Paquin says she likes “the adrenalin rush when fighting somebody.”

Even after six fights – all victories – Paquin’s mom and dad are still nervous before each fight. “I feel like I’m going to have a heart attack every single one, until her fight is over,” Patti Paquin says.

A typical day begins at 5:30 a.m. with a solo 10-kilometre run along a stretch of road that is dark and lonely as only an early-morning road can be. An honours student in her Grade 8 class at Cunard Junior High School, Paquin heads to the gym after school for several hours of sparring, shadow boxing, pushups and skipping, with 45 minutes off for supper.

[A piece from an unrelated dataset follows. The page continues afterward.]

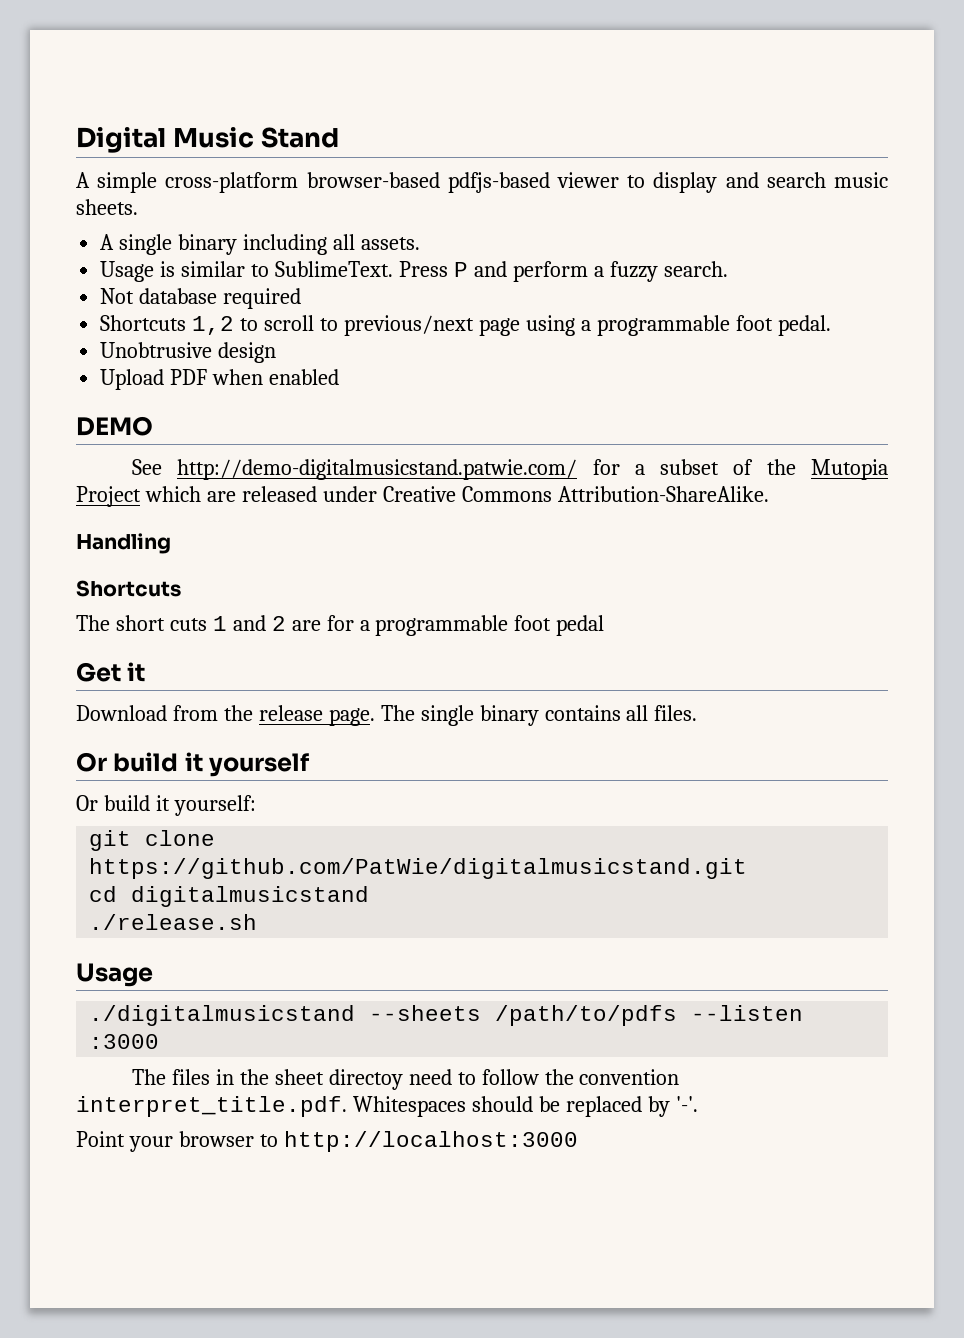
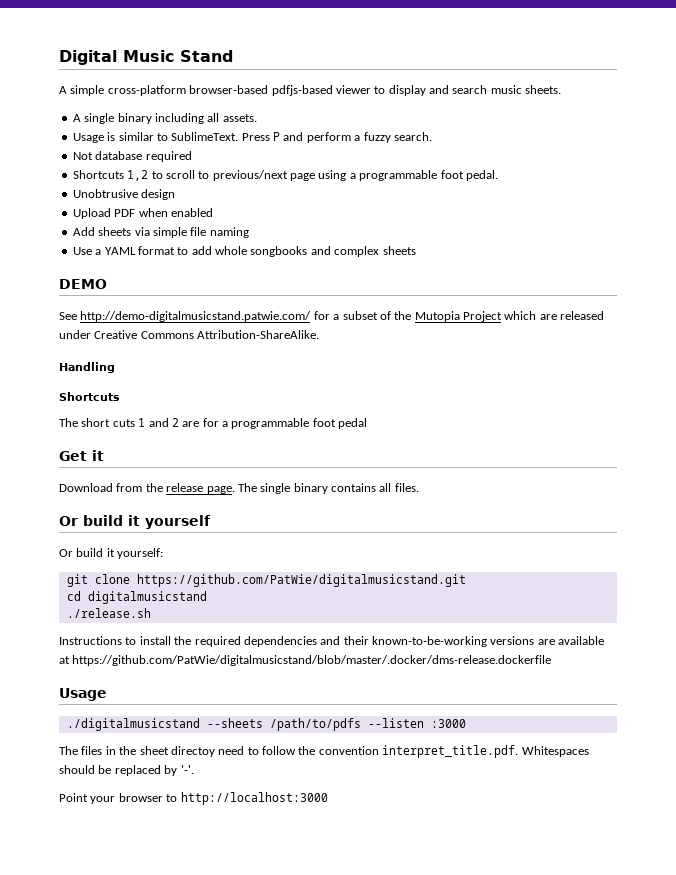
(340, 377) none -> [72,227,249,238] [72,246,416,257] // Add sheets via simple file naming // Use a YAML format to add whole songbooks and complex sheets
(258, 922) none -> [59,636,605,647] [59,655,552,666] // Instructions to install the required dependencies and their known-to-be-working versions are available at https://github.com/PatWie/digitalmusicstand/blob/master/.docker/dms-release.dockerfile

She spars with males of various ages because so few women box in Nova Scotia. “I never spar with girls,” Paquin says. “There’s no girls to spar with.”

In late February, Paquin travelled to Saint-Hyacinthe, Que., with three other Halifax boxers for the national championships, and spent a week training. The fight lasted 90 seconds. The referee gave her opponent a standing count one minute into the first round and called the fight 30 seconds later.

“I didn’t get hit much because I didn’t stop throwing,” Paquin says. “I knew I could because I train so much I have a lot of stamina.”

If Paquin is a contender in 2016, Fiacco will end up telling the same tale he used to describe Canada’s three medal hopefuls – Spencer, Bujold and Bizier.